Heya, I hope you're feeling better! I've always found it helpful if i could find something like a hobby, so i can devote ALL my time to it. This distracts me to a large (good) extent, so maybe you wanna try that. You're not alone, just be patient and I'm sure you'll be tip top in time to come :-) love from a random asmr lover!

etta said...

@ Glory y: Wow. Yours is exactly the kind of comment I've warned against on this blog. I'm not sure how devoting ALL of my time to anything will cure any illness...would you give this same advice to a person battling leukemia? Glad it works for you, but if you'd truly like to support and encourage a person with depression, the illness, I encourage you to keep reading this blog.
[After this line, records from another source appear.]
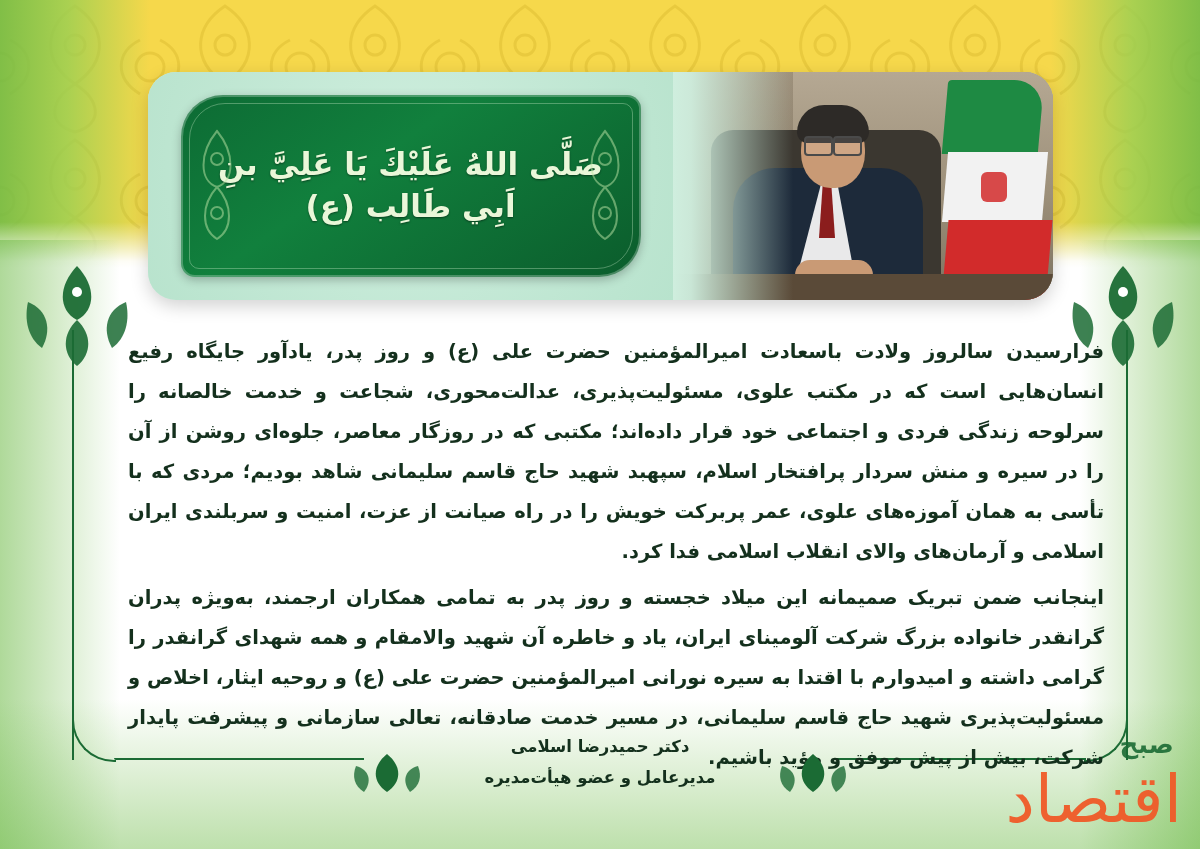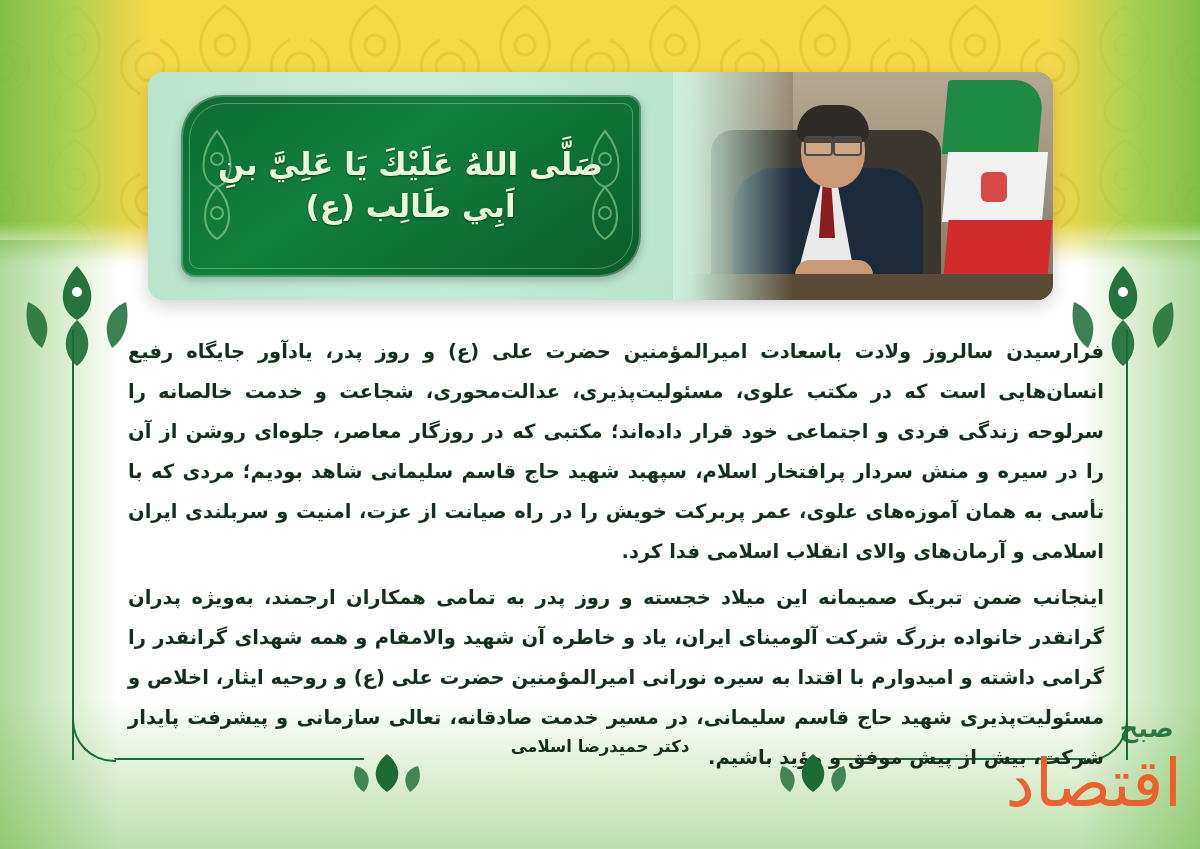--- a/index.html
+++ b/index.html
@@ -70,21 +70,21 @@
     background: linear-gradient(to top, rgba(109,186,70,.45) 0%, rgba(109,186,70,0) 100%);
   }
 
   
   .hero {
     position: absolute;
     top: 72px;
     left: 148px;
     width: 905px;
     height: 228px;
-    border-radius: 16px;
+    border-radius: 28px;
     overflow: hidden;
     box-shadow: 0 6px 18px rgba(0,0,0,.18);
     display: flex;
     background: #cfeede;
   }
   .hero-photo {
     position: relative;
     width: 380px;
     height: 228px;
     overflow: hidden;
@@ -239,21 +239,21 @@
     width: 70px; height: 46px;
     color: #1b6b34;
   }
   .sig-orn-left { left: 352px; }
   .sig-orn-right { right: 352px; }
 
   
   .watermark {
     position:absolute;
     right: 8px;
-    bottom: 20px;
+    bottom: 4px;
     width: 260px;
     height: 120px;
     pointer-events:none;
     text-align:center;
   }
   .wm-text {
     position:absolute;
     right: 10px; bottom: 12px;
     font-size: 66px;
     font-weight: 400;
@@ -387,20 +387,21 @@
   </svg>
   <svg class="sig-orn-left" viewBox="0 0 70 46">
     <g fill="#1b6b34">
       <path d="M35 2 C50 14 50 30 35 40 C20 30 20 14 35 2 Z"></path>
       <path d="M4 14 C18 18 20 30 12 40 C2 34 0 24 4 14 Z" opacity=".8"></path>
       <path d="M66 14 C52 18 50 30 58 40 C68 34 70 24 66 14 Z" opacity=".8"></path>
     </g>
   </svg>
   <div class="signature">
     <div>دکتر حمیدرضا اسلامی</div>
+    <div>مدیرعامل و عضو هیأت‌مدیره</div>
   </div>
 
   <div class="watermark">
     <div class="wm-sub">صبح</div>
     <div class="wm-text">اقتصاد</div>
   </div>
 
 </div>
 
 </body></html>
Jaclyn MentalHealthandMe said...

Hang in there Etta! With everything that is going on, it's no surprise that your moods are up and down. I think all you can really do is be patient and kind with yourself. Allow yourself the time it takes to go through all the motions. It sounds to me like you're taking all the right steps! I'm sorry you're feeling down :(

Nathalie said...

Hi Etta,
I agree with you about devoting all one’s time to a hobby. It may work for someone who is ‘a bit down’ who does not suffer from depression as an illness. Depression is such a serious illness ; my experience is that I do not have the concentration or the motivation to follow a hobby. In fact all my interests and skills just fall away as I am overwelmed with anxiety and depression. When you struggle to get out of bed each day (and often can’t) to wash, dress and brush your teeth, hobbies, are impossible. Trying to ignore the frightening dark thoughts going around in my mind are well nigh impossible and just trying to stay alive is a huge challenge. Maybe Glory y might read this.....as many people suffering from an episode of depressive illness have a similar experience.

I hope your gradual improvement continues Etta. You have been through a really tough time and are dealing with it in your usual courageous way. You are an inspiration.....


Megglomania said...

Hi Etta,

I just stumbled across your blog recently, your honesty and openness about your struggle with depression is inspiring and I appreciate you putting yourself out there. It's comforting to know that there are others out there who are going through the same thing. However, I wish none of us had to suffer from the heaviness of depression and I'm sorry to hear that you are going through some health issues. Hoping you're back to full health soon.